■ Exercise goal ■
Scan the material below for the word "pedido", then copy every line in which it appears.
Segment Start: Provided records
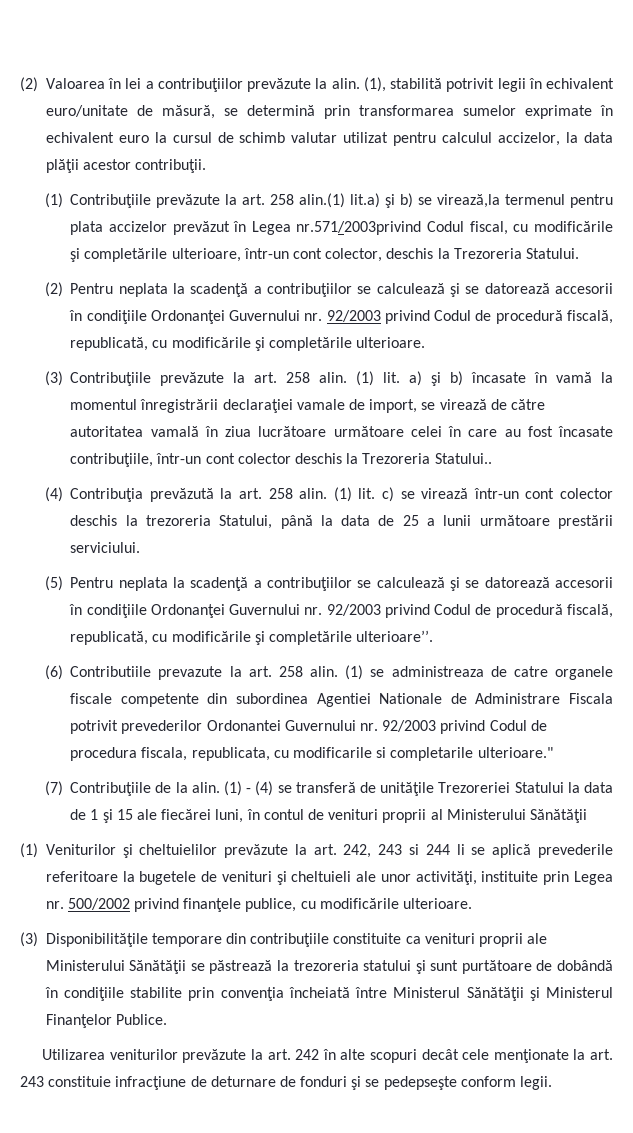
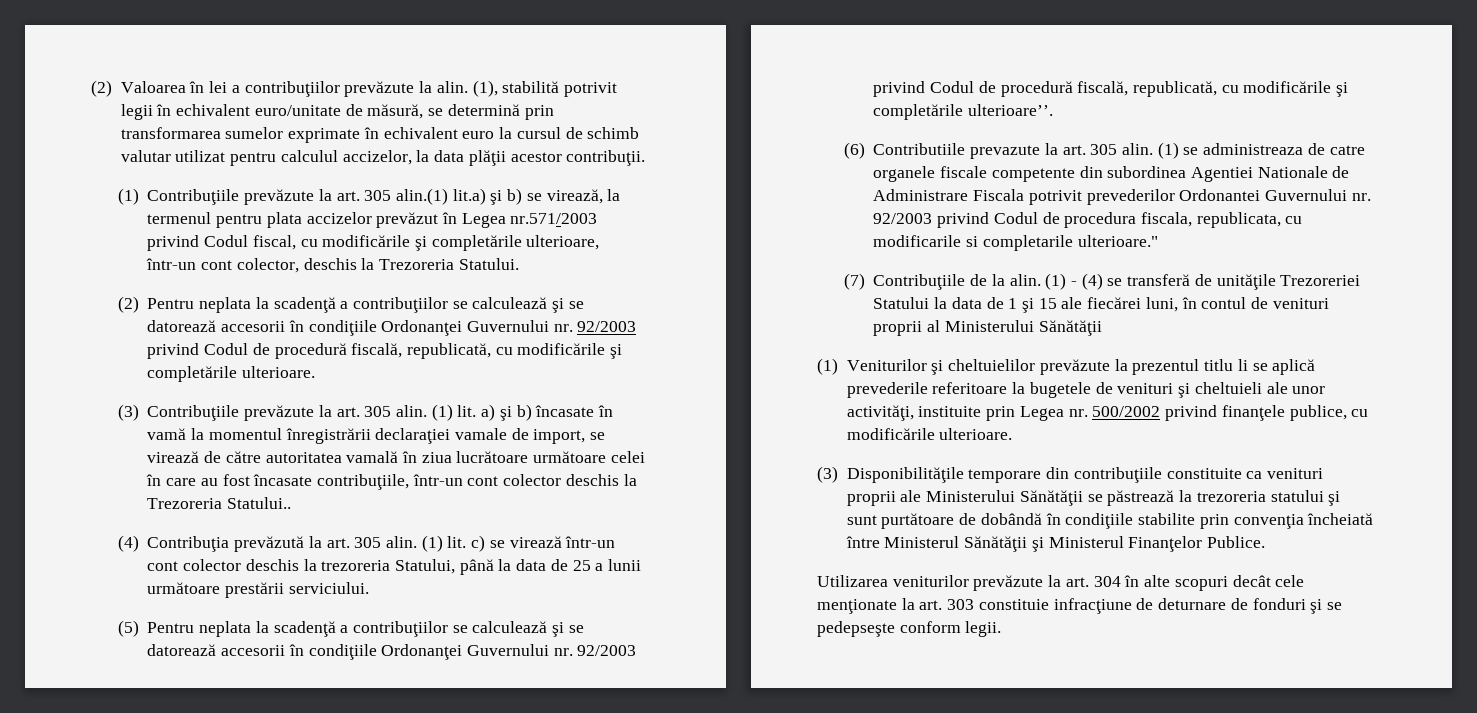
- (1) Contribuţiile prevăzute la art. 258 alin.(1) lit.a) şi b) se virează,la termenul pentru plata accizelor prevăzut în Legea nr.571/2003privind Codul fiscal, cu modificările şi completările ulterioare, într-un cont colector, deschis la Trezoreria Statului.
+ (1) Contribuţiile prevăzute la art. 305 alin.(1) lit.a) şi b) se virează, la termenul pentru plata accizelor prevăzut în Legea nr.571/2003 privind Codul fiscal, cu modificările şi completările ulterioare, într-un cont colector, deschis la Trezoreria Statului.
- (3) Contribuţiile prevăzute la art. 258 alin.
+ (3) Contribuţiile prevăzute la art. 305 alin.
- (4) Contribuţia prevăzută la art. 258 alin.
+ (4) Contribuţia prevăzută la art. 305 alin.
- (6) Contributiile prevazute la art. 258 alin.
+ (6) Contributiile prevazute la art. 305 alin.
- (1) Veniturilor şi cheltuielilor prevăzute la art. 242, 243 si 244 li se aplică prevederile referitoare la bugetele de venituri şi cheltuieli ale unor activităţi, instituite prin Legea nr. 500/2002 privind finanţele publice, cu modificările ulterioare.
+ (1) Veniturilor şi cheltuielilor prevăzute la prezentul titlu li se aplică prevederile referitoare la bugetele de venituri şi cheltuieli ale unor activităţi, instituite prin Legea nr. 500/2002 privind finanţele publice, cu modificările ulterioare.
- Utilizarea veniturilor prevăzute la art. 242 în alte scopuri decât cele menţionate la art. 243 constituie infracţiune de deturnare de fonduri şi se pedepseşte conform legii.
+ Utilizarea veniturilor prevăzute la art. 304 în alte scopuri decât cele menţionate la art. 303 constituie infracţiune de deturnare de fonduri şi se pedepseşte conform legii.

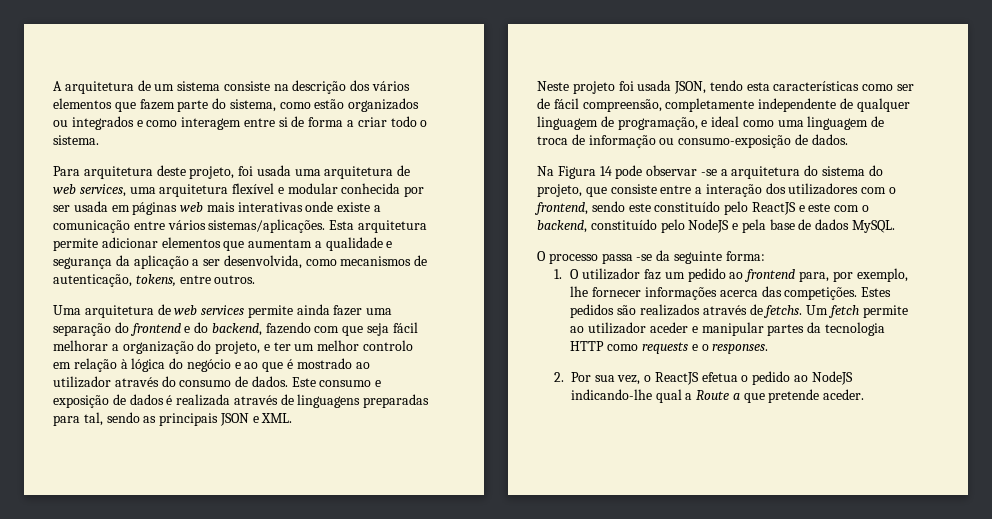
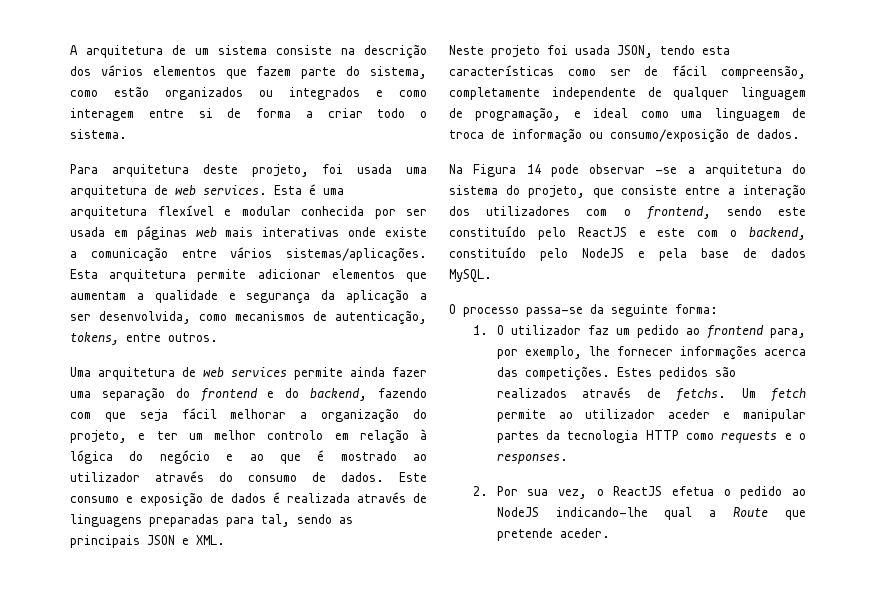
- Para arquitetura deste projeto, foi usada uma arquitetura de web services, uma arquitetura flexível e modular conhecida por ser usada em páginas web mais interativas onde existe a comunicação entre vários sistemas/aplicações.
+ Para arquitetura deste projeto, foi usada uma arquitetura de web services. Esta é uma arquitetura flexível e modular conhecida por ser usada em páginas web mais interativas onde existe a comunicação entre vários sistemas/aplicações.
- Neste projeto foi usada JSON, tendo esta características como ser de fácil compreensão, completamente independente de qualquer linguagem de programação, e ideal como uma linguagem de troca de informação ou consumo-exposição de dados.
+ Neste projeto foi usada JSON, tendo esta características como ser de fácil compreensão, completamente independente de qualquer linguagem de programação, e ideal como uma linguagem de troca de informação ou consumo/exposição de dados.
- O processo passa -se da seguinte forma:
+ O processo passa-se da seguinte forma:
- 2. Por sua vez, o ReactJS efetua o pedido ao NodeJS indicando-lhe qual a Route a que pretende aceder.
+ 2. Por sua vez, o ReactJS efetua o pedido ao NodeJS indicando-lhe qual a Route que pretende aceder.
Segment End: Provided records
■ Output of the task ■
- 2. Por sua vez, o ReactJS efetua o pedido ao NodeJS indicando-lhe qual a Route a que pretende aceder.
+ 2. Por sua vez, o ReactJS efetua o pedido ao NodeJS indicando-lhe qual a Route que pretende aceder.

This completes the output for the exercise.